# Review time at RFC



## yellowhope (Nov 18, 2010)

Hi Ladies
Does anyone have any idea how long it takes to get a review from the RFC for a failed private cycle?  We are currently waiting and I have a few questions I would really like to discuss with a consultant so that we can plan the way forward.  We are trying to decide whether to go again there or to try GCRM   I don't want to waste months waiting as I feel the time to go again is now or never.....


----------



## mmcm (Aug 12, 2010)

Hello Yellowhope 

If you ring rfc, I have to say the admin now is great, very informative and ring u back etc. really has shaked up. If u ring and say your waiting on a review appointment after treatment, they gave me date over the phone.it can be within a few weeks, I rang the other day and they gave me an appointment for 3 weeks time. 

Have u ever thought about immune testing and put all into Getn everything checked. Now I know it's expensive but maybe worth an option. I know rfc or origin don't offer it as far as I know but gcrm or sims do.

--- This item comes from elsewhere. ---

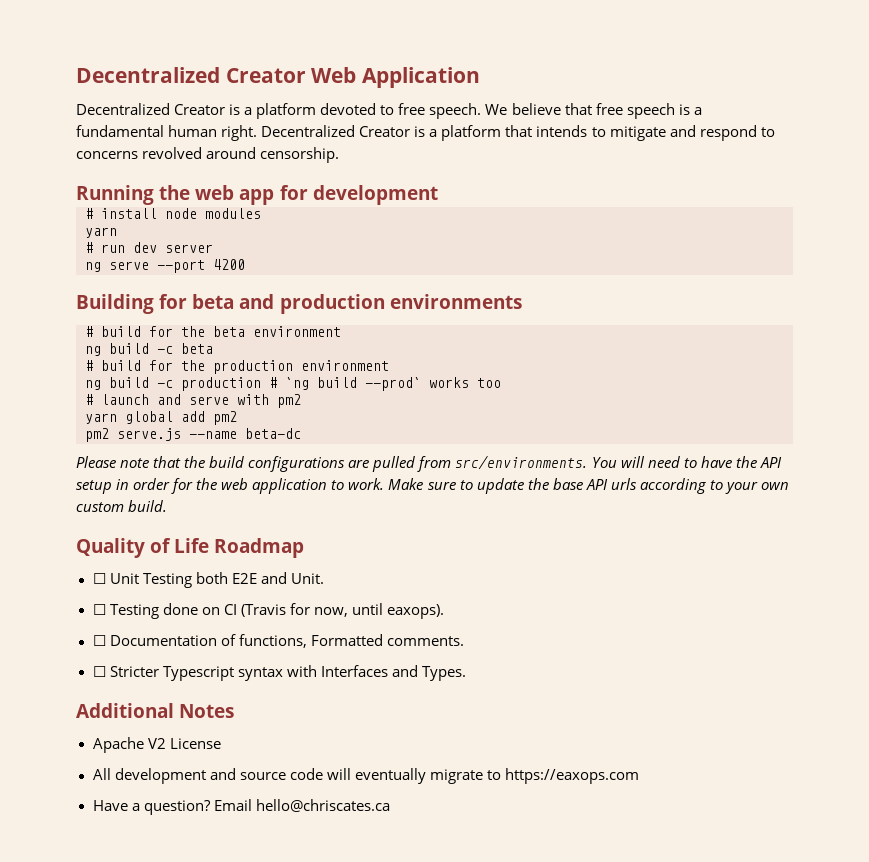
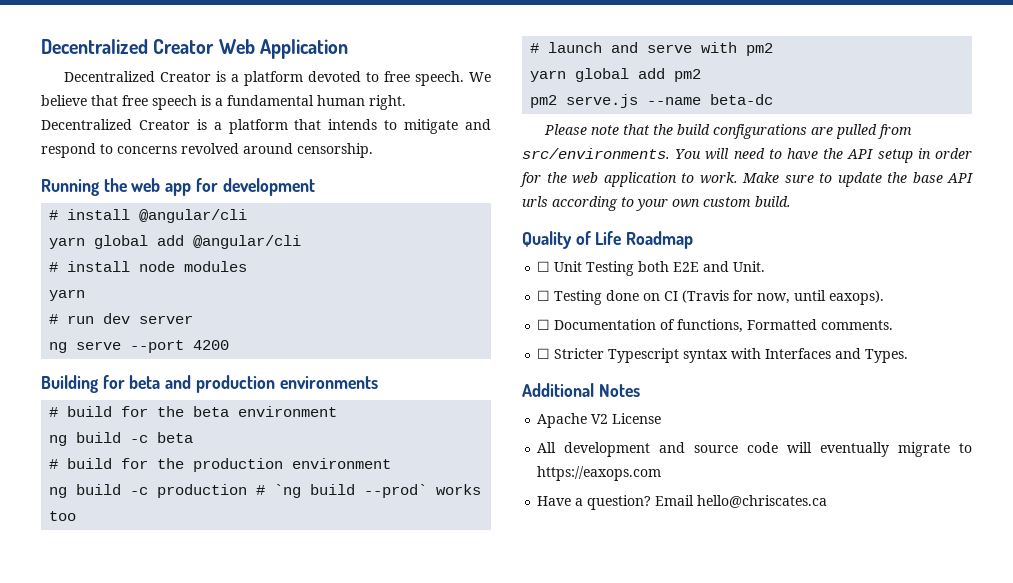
+ # install @angular/cli
+ yarn global add @angular/cli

I'm really hoping you get ur miracle u deserve xx


----------



## patbaz (May 21, 2010)

Hi ladies, 
Yellowhope origin will do immunes testing now but I'm not sure of the cost. I've heard like mmcm that rfc have really upped their game and admin very good at the mo. I'm sorry that you need a review. Wish you'd got your BFP. I have jumped on the rollercoaster again and started stimms today!

Take care,
Pat


----------



## yellowhope (Nov 18, 2010)

Hi MMCM and Patbaz

Thanks for replying. I was thinking about giving them a ring. It's difficult at work as there would be people earwigging.  I was really lucky with my last FET which gave me my twins.  I felt a constant nipping from my left ovary area throughout this FET and had no symptoms from any of the meds throughout.  I have mild PCOS and endometriosis.  Prior to FET that resulted in my twins I had my left tube tied as it was damaged from the endo and also had endo removed about six months before that.  I'm just wondering if my endo could have returned to  the extent that it has prevented implantation again of what was apparently a day 3 perfect embryo.  One thing that bothered me during the cycle was that when I attended for the tracking scan the Dr who done it didn't measure the lining by marking it on the scanner, he looked at it for all of two seconds and said it was 8mm.  I 've had that many scans previously and always before the person doing it marked and measured the lining.  When good old AF came it lasted all of one day.  So I'm also wondering was there just also just not that good a lining.  The Dr who did the ET also did my egg collection and both my surgeries so I'm hoping to get talking to him to try and establish what this nipping feeling is and if it's endo will I need this removed before doing another cycle.  I would also value his opinion as to whether I should try GCRM or the RFC again.

Oh Pat that's great news!! And very exciting... sending you best wishes and Good Luck.  I'll pray that all goes well for your treatment


----------



## Andi130 (May 29, 2013)

Hello.  I've recently had a failed ISCI cycle at RFC.  To he honest, I felt that to them we were only a number at the end of the day.  It is a very emotional and stressful time for couples and I can honestly say that during our treatment none of my appointments lasted more than 10 minutes.  There was no sympathy or no opportunity to ask questions along the way.  I appreciate that they have a lot of patients to see but a little bit of empathy would have been nice.  I am waiting for a review appointment and yesterday, 2 weeks after handing my pg test result form in I rang and was told that the waiting list for a review was 10-12 weeks!  After questioning the receptionist why so long she then changed her mind and said a letter had been posted to me advising me of a 6-8 week wait. Quite frankly it is pathetic to expect anyone in our situation to wait 2-3 months for a review when personally I have so many questions to ask and physical things going on that are of concern/alien to me.  I have a frozen embryo with them and if we have to pay for a FET I will looking to transfer it to another clinic if possible.  Sorry for the rant!


----------



## Lily28 (Feb 10, 2015)

Hi Andi

sorry to hear about your bfn.  I totally know how heartbreaking this is.  My first ICSI at rfc was also a bfn and I was so devastated   This was back in 2013 and I was also advised of a long wait for a review.  I did get my nhs review for about four weeks after my bfn but me being me ( incredibly impatient) I booked a private apt for the very same week I got my bfn.  I had two frosties.  I remember thinking to myself that I too would move my frosties to a different clinic.  I was angry at the failed cycle and angry at the rfc.  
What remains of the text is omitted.